To my mind Gotama was ‘secular’…..Secular as a contrast to ‘religious’ just as ‘atheist’ as defined from ‘theist’. He was a Naturalist Philosopher, as Thales and Heraclitus were, so there is no need to use the ‘secular’ descriptor.
Half tongue-in-cheek I have suggested that Gotama was the first ‘Biologian’. That is, he used an entirely natural, common, biological process of human sexual reproduction to rationally explain to Ananda in the paticca samuppada the underlying drives which come with ‘craving’. A Theologian, in contrast, would have referred to scripture and the super-natural.
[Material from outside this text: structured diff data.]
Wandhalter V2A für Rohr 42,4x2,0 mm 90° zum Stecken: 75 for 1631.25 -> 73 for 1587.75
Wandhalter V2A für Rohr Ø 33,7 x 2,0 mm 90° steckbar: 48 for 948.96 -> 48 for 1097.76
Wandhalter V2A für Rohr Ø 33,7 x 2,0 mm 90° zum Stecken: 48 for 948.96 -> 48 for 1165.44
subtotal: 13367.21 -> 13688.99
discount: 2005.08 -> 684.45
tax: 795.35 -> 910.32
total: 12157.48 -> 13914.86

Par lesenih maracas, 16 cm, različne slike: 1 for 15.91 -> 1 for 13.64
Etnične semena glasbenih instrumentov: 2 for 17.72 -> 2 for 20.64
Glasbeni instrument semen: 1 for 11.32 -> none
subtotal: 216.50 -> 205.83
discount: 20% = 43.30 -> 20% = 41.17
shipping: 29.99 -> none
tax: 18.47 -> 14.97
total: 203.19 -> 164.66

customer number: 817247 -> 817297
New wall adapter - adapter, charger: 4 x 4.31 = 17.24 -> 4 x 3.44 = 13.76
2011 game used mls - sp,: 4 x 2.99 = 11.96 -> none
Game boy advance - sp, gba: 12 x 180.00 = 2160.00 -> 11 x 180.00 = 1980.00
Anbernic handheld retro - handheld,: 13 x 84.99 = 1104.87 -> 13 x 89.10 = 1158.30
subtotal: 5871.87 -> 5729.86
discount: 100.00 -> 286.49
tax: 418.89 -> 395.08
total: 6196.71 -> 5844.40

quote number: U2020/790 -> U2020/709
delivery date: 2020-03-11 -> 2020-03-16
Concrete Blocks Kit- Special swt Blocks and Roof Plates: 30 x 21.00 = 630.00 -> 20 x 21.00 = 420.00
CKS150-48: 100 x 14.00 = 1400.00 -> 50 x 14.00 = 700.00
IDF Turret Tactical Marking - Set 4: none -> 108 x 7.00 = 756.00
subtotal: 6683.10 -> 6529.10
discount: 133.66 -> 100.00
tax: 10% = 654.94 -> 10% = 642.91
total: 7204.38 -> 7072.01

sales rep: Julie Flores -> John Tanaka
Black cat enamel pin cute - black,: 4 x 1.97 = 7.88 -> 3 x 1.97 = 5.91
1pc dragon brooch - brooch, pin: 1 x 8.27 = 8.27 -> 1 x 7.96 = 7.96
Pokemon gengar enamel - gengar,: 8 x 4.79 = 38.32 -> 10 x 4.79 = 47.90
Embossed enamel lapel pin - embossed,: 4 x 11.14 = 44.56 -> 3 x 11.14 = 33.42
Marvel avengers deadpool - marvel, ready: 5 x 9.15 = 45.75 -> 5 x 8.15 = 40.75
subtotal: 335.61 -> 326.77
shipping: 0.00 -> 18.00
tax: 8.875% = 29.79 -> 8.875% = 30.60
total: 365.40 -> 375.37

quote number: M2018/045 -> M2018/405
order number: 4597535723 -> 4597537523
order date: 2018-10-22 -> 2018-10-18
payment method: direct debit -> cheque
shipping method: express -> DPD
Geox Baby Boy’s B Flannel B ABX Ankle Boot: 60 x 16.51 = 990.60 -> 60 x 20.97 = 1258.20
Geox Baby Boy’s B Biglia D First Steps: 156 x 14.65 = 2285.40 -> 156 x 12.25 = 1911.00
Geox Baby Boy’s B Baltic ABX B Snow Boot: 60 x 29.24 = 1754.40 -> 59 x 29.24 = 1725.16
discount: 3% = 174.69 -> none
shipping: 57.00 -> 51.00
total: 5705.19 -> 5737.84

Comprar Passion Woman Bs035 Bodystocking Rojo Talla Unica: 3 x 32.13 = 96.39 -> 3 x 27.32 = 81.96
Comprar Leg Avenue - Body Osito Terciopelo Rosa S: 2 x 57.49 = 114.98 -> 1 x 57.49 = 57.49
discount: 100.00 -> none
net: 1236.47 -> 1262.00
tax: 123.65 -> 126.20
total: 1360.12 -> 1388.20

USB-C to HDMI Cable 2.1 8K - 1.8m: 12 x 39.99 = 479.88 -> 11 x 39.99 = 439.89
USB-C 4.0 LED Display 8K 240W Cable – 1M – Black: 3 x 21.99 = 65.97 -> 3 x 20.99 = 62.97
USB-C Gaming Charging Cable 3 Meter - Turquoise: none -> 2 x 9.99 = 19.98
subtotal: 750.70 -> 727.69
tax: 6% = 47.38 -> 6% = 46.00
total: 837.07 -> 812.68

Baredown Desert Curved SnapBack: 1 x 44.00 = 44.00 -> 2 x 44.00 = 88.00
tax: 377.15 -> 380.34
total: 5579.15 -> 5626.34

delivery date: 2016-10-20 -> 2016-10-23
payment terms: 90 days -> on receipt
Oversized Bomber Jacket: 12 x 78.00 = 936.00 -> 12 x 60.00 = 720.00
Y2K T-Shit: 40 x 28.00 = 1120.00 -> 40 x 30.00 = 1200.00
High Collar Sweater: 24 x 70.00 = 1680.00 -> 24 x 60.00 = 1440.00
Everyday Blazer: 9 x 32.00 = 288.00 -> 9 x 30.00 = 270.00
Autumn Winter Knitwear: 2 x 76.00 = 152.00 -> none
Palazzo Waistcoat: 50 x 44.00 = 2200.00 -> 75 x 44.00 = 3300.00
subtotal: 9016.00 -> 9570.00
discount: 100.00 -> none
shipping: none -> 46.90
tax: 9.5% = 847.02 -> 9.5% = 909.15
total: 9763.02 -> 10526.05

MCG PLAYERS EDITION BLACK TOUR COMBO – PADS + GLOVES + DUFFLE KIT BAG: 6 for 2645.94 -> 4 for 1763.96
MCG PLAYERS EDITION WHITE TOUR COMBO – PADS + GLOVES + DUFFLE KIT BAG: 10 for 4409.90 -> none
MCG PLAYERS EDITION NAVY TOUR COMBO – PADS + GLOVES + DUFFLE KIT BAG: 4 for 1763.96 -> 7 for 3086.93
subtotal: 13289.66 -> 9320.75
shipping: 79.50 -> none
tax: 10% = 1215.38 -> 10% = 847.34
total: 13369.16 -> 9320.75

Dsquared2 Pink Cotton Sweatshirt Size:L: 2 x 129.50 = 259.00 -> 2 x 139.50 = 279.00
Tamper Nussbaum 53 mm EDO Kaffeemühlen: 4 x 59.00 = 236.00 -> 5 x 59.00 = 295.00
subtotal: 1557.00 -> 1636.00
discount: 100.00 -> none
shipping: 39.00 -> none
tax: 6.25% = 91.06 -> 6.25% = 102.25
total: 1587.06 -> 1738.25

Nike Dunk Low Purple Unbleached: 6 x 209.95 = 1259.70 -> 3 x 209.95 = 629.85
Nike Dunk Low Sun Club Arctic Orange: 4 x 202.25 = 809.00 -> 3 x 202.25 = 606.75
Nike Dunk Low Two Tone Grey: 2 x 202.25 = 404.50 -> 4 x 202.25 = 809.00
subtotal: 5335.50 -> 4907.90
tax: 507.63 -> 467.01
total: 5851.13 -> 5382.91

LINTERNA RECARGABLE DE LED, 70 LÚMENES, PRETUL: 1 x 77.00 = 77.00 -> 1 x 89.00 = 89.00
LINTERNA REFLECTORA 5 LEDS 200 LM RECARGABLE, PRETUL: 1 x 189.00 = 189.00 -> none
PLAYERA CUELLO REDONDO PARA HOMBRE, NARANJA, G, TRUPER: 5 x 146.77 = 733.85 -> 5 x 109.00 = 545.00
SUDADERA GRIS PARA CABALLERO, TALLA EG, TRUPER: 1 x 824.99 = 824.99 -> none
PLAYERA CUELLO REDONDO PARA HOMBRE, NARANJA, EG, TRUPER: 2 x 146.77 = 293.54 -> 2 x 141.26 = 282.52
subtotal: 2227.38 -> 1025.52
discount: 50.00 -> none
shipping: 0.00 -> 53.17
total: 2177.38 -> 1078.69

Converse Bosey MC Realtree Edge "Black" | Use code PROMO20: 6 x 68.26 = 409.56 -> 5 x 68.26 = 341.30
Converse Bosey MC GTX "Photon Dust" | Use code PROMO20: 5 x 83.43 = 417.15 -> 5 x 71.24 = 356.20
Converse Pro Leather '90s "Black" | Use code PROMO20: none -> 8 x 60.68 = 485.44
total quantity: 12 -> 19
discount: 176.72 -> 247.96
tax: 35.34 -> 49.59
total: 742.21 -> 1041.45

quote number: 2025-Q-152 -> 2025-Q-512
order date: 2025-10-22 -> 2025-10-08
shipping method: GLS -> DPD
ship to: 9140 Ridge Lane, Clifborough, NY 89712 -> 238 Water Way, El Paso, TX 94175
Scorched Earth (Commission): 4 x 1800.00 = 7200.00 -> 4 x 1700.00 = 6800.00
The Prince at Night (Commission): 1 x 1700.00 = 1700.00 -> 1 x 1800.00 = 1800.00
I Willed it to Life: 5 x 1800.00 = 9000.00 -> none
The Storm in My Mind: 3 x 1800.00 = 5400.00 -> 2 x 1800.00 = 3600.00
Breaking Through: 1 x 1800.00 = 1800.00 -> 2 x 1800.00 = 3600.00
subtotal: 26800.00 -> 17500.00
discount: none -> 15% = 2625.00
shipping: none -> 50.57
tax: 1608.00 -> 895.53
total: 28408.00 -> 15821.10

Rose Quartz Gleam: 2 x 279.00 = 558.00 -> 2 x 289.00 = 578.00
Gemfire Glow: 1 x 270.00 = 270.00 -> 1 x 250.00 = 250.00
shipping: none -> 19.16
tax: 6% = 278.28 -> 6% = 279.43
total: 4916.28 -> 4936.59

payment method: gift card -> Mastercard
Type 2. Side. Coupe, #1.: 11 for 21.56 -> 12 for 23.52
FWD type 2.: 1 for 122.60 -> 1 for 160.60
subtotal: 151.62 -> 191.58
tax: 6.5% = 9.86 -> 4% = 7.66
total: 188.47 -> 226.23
In other words Dependent co-Arising, which Ananda apparently understood immediately and must have memorized and written it all down, is an understanding of the natural processes of the world we live in. This is completely compatible with understandings from modern day science. DcoA is the basis of physics, chemistry and the Biological Sciences – biological evolution, ecology, COVID, etc. and I am using this application as a framework for discussion in small groups working through such topics as – ‘toxic masculinity’, sexual violence, misogyny; caste and racism; (Putin as alpha male chimpanzee!); etc.
I feel we need to promote Gotama’s great gift to us far more widely through demonstrating its applicability to helping us understand our current problems and work out solutions together.